Imagine you're in a courtroom and you're accused of a serious crime.
The jury comes in; you stand.
"Have you reached a verdict?" the judge asks.
"Yes we have, your honor.    We find the accused - guilty."
The tax collector was guilty.
You and I are guilty before the court of God's justice.
But then God does something no human legal system would allow.
God, who established the moral Law in the first place…
He whose holiness reacts to sin as blazing fire reacts to a drop of water…
He steps down from the judge's bench, stands beside you, and receives
        the very death sentence that He Himself has pronounced.
The record shows that His sentence has been carried out on a Roman
                                                   cross outside Jerusalem.
Then He who died arises from the dead, and returns to His judge's seat,
                         where He finds no record against you in His books.
He declares you justified.
In His eyes, it's "just as if I'd never sinned" - justified.

V. 14 says the tax collector "went home"
What did he do there?
I know 3 things he didn't do:
1.  He didn't say, "Now that I know that God justifies rascals, I can pick up my
                                         old life and go on swindling people."

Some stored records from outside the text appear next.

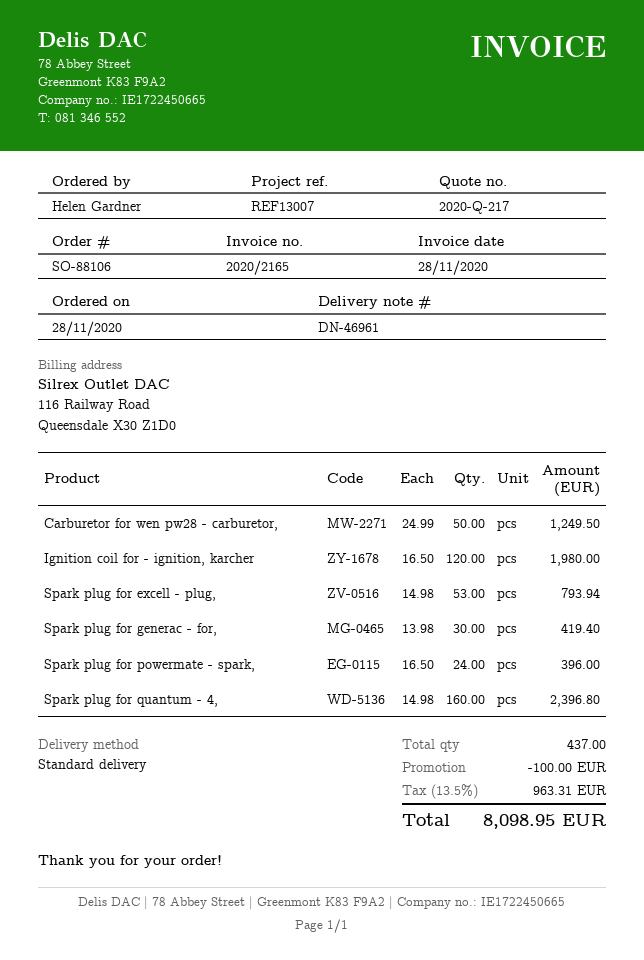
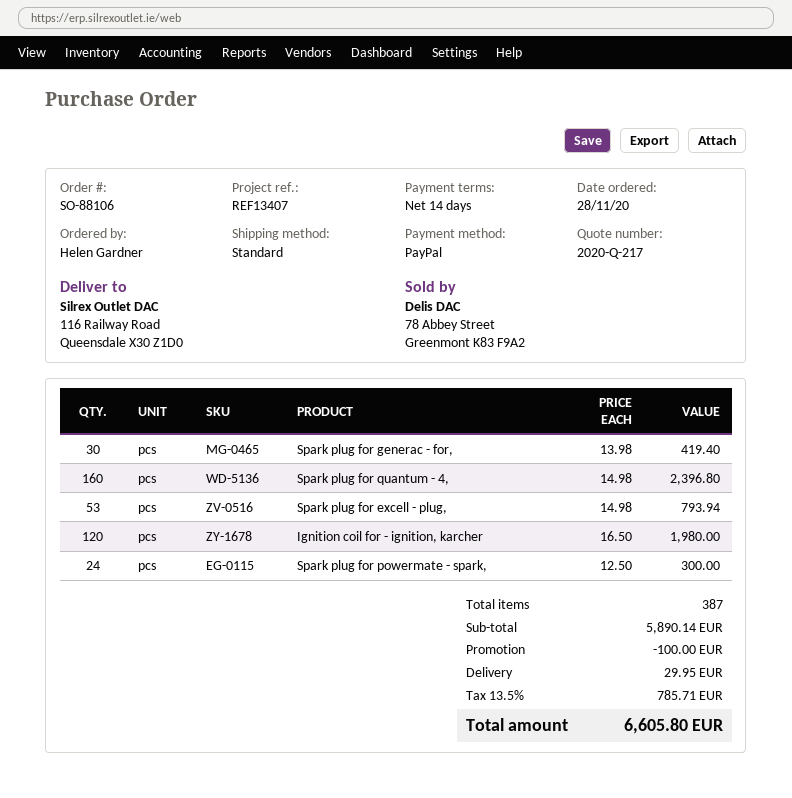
reference: REF13007 -> REF13407
Carburetor for wen pw28 - carburetor,: 50 x 24.99 = 1249.50 -> none
Spark plug for powermate - spark,: 24 x 16.50 = 396.00 -> 24 x 12.50 = 300.00
total quantity: 437 -> 387
shipping: none -> 29.95
tax: 13.5% = 963.31 -> 13.5% = 785.71
total: 8098.95 -> 6605.80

No, he'll find it unthinkable to be so ungrateful as to deliberately go on
                                        giving pain to his Father God.

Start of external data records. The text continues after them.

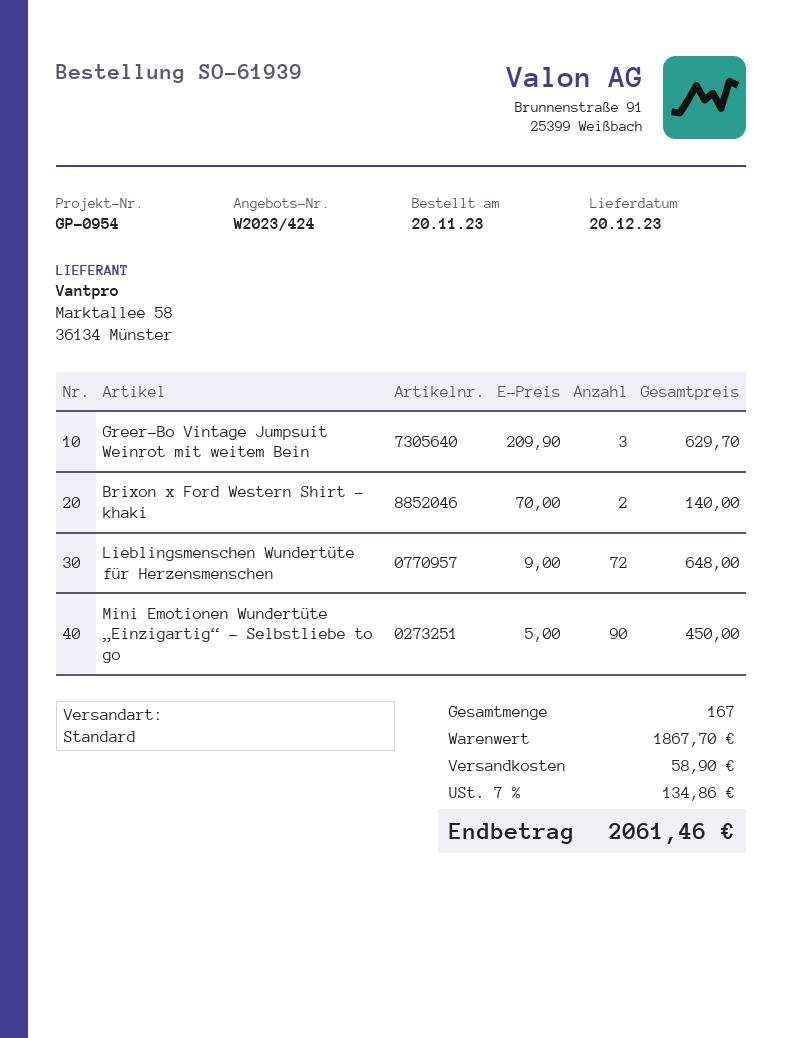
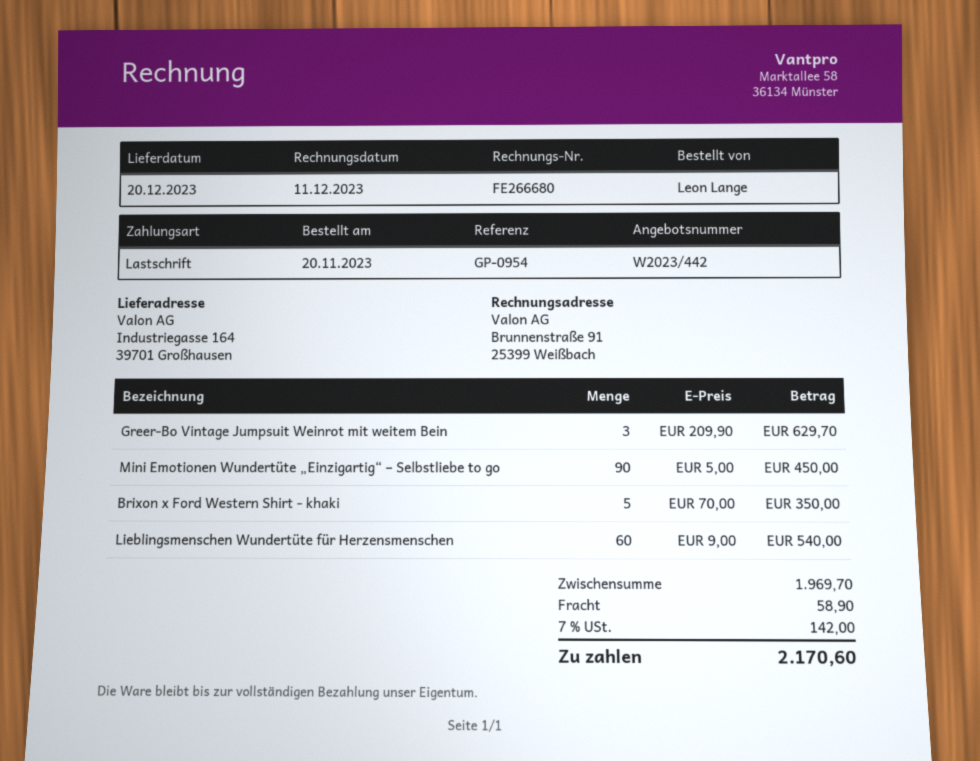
quote number: W2023/424 -> W2023/442
Brixon x Ford Western Shirt - khaki: 2 x 70.00 = 140.00 -> 5 x 70.00 = 350.00
Lieblingsmenschen Wundertüte für Herzensmenschen: 72 x 9.00 = 648.00 -> 60 x 9.00 = 540.00
subtotal: 1867.70 -> 1969.70
tax: 7% = 134.86 -> 7% = 142.00
total: 2061.46 -> 2170.60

2.  He no longer maintained his former distance from God.
He came into His presence often, daily, with a grateful heart.
He worshipped with the exhilleration of a man who had a new lease
                                                                on life.
- a man who knew where to take his guilt whenever he fell.
  Would he ever again beat his breast and cry, "God have mercy"?
  Yes, many times.
  But he knew he had a Father who hears sinners' prayers.
3.  He didn't keep quiet about what had happened.
He told his wife
He wrote a friend
He taught his children
His passion in life was that people around him might know the release and
                               the peace of being justified by a loving God.

Dr. D. T. Niles of Sri Lanka:
"Evangelism is one beggar telling another beggar where to find bread."

Come, beggars.
Come, tax collectors
Eat the bread - and pass it on.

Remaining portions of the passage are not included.